- Opening Delimiter -

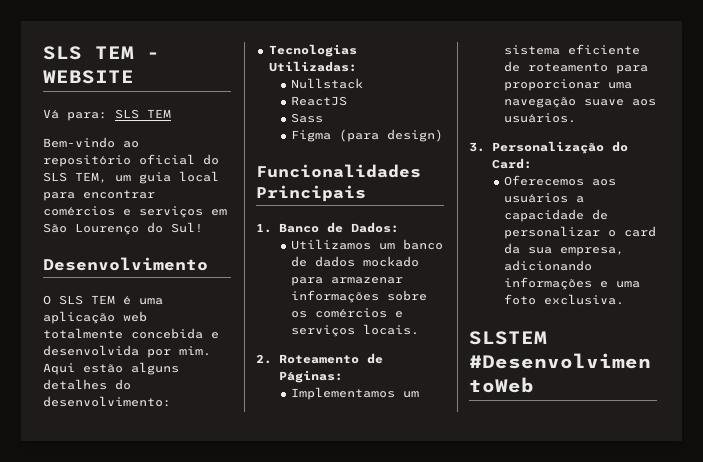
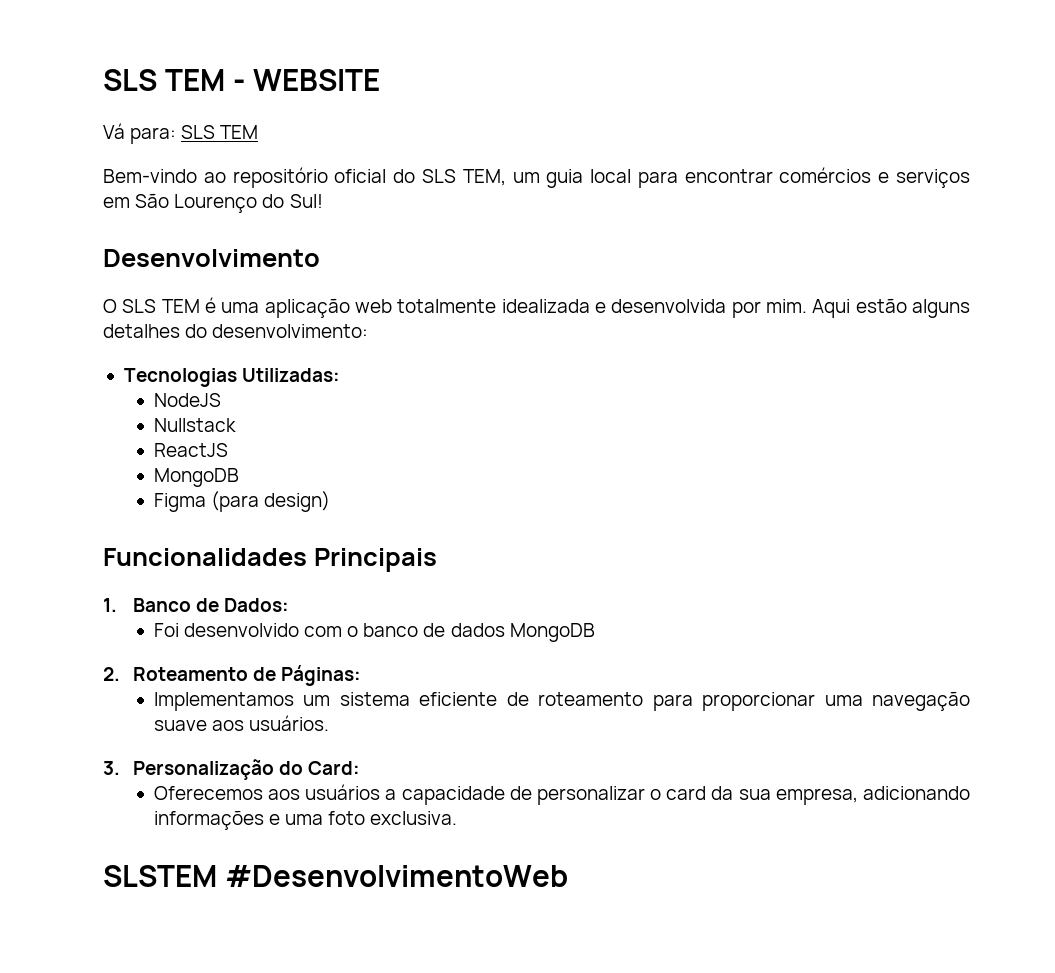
- O SLS TEM é uma aplicação web totalmente concebida e desenvolvida por mim.
+ O SLS TEM é uma aplicação web totalmente idealizada e desenvolvida por mim.
+ NodeJS
  ReactJS
- Sass
+ MongoDB
- Utilizamos um banco de dados mockado para armazenar informações sobre os comércios e serviços locais.
+ Foi desenvolvido com o banco de dados MongoDB

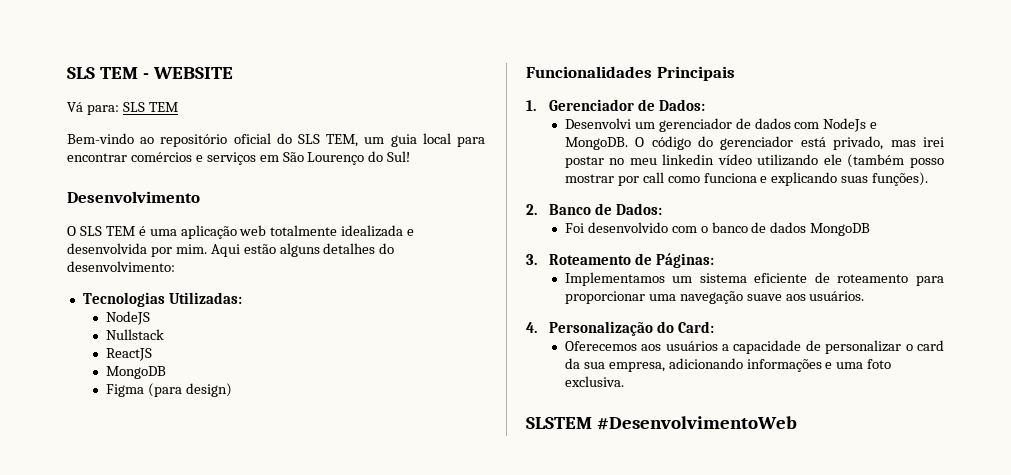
- 1. Banco de Dados:
+ 1. Gerenciador de Dados:
+ Desenvolvi um gerenciador de dados com NodeJs e MongoDB. O código do gerenciador está privado, mas irei postar no meu linkedin vídeo utilizando ele (também posso mostrar por call como funciona e explicando suas funções).
+ 2. Banco de Dados:
- 2. Roteamento de Páginas:
+ 3. Roteamento de Páginas:
- 3. Personalização do Card:
+ 4. Personalização do Card:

- Closing Delimiter -

• ASSIGNED TASK: Give all the records again, exactly, without images.

• OUTPUT:
- O SLS TEM é uma aplicação web totalmente concebida e desenvolvida por mim.
+ O SLS TEM é uma aplicação web totalmente idealizada e desenvolvida por mim.
+ NodeJS
  ReactJS
- Sass
+ MongoDB
- Utilizamos um banco de dados mockado para armazenar informações sobre os comércios e serviços locais.
+ Foi desenvolvido com o banco de dados MongoDB

- 1. Banco de Dados:
+ 1. Gerenciador de Dados:
+ Desenvolvi um gerenciador de dados com NodeJs e MongoDB. O código do gerenciador está privado, mas irei postar no meu linkedin vídeo utilizando ele (também posso mostrar por call como funciona e explicando suas funções).
+ 2. Banco de Dados:
- 2. Roteamento de Páginas:
+ 3. Roteamento de Páginas:
- 3. Personalização do Card:
+ 4. Personalização do Card:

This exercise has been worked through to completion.